Filling the LC composition before assembling the two electrode plates (i.e., the “LC dropping method”) has been disclosed to shorten the LC filling time [see S. Yamada et al in SID 01 Digest, pp. 1350 (2001); H. Kamiya et al, in SID 01 Digest, pp. 1354 (2001) and references cited therein]. The LC dropping process includes (1) applying a UV edge sealant on an electrode plate, (2) dropping the liquid crystals onto the surface, (3) assembling display cell by adhering a second substrate under vacuum to the first electrode plate via the edge sealant, and (4) hardening the sealant by, for example, UV. The process reduces the LC filling time and also reduces waste of the expensive LC material. However, the process is not straight-forward for the production of large display panels. First of all, a vacuuming step is needed to assemble the display cell. Secondly, a precise volume of the LC composition must be dripped onto the plate. Use of excess of the liquid crystal composition may result in defects or poor adhesion due to undesirable contamination of the sealant by the LC composition. On the other hand, insufficient liquid crystal composition tends to result in undesirable air pockets trapped in the display cell. As the panel becomes larger and the glass substrate becomes thinner, the electrode plate may be bended by vacuum and deviation of the LC volume in the cell may occur. This is particularly true when soft or mobile spacers are used to define the cell gap. Thirdly, non-uniform hardening of the edge sealant may occur due to the presence of opaque patterns in most TFT (thin film transistor) LCDs. Finally, this process is difficult to scale up to roll-to-roll manufacturing.
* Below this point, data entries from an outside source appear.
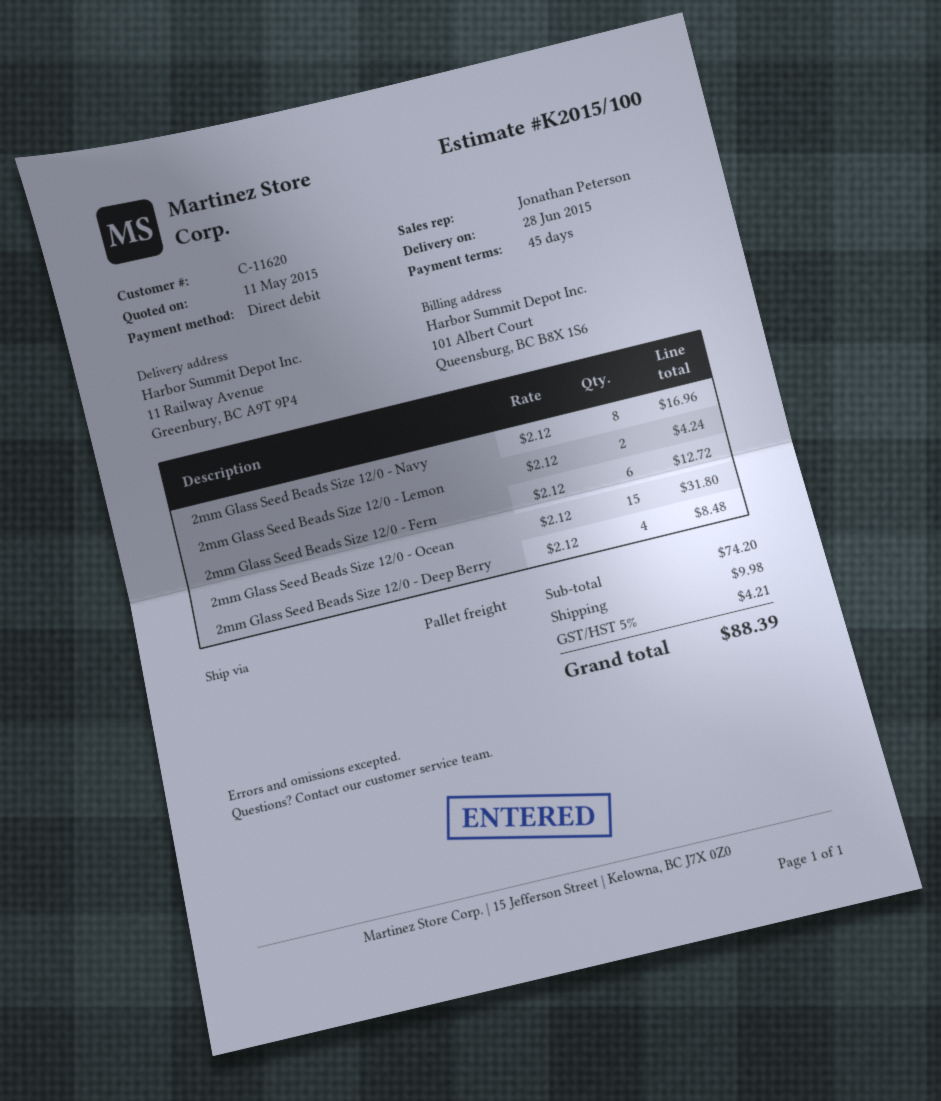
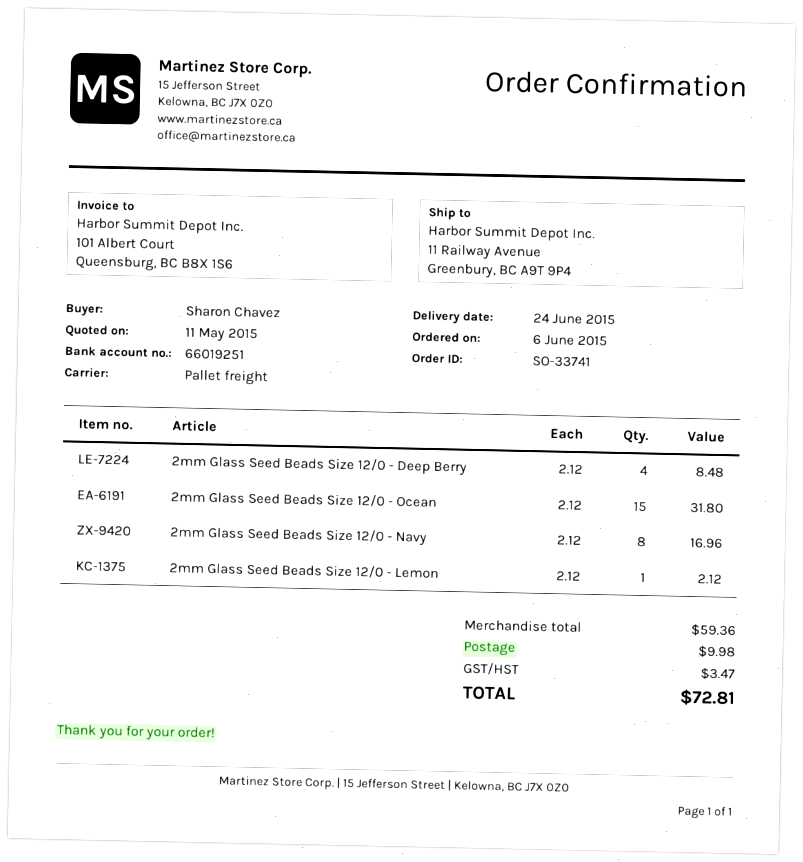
delivery date: 2015-06-28 -> 2015-06-24
2mm Glass Seed Beads Size 12/0 - Lemon: 2 x 2.12 = 4.24 -> 1 x 2.12 = 2.12
2mm Glass Seed Beads Size 12/0 - Fern: 6 x 2.12 = 12.72 -> none
subtotal: 74.20 -> 59.36
tax: 4.21 -> 3.47
total: 88.39 -> 72.81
Roll-to-roll filling and sealing processes have been disclosed in a copending patent application Ser. No. 09/759,212 (corresponding to 2002-0126249), for dispersed type LCDs. The content of this co-pending application is incorporated herein by reference in its entirety. However, the two continuous filling/top-sealing processes disclosed therein are not useful for most LCDs if an alignment layer is needed to control the orientation and pretilt angle of the liquid crystals.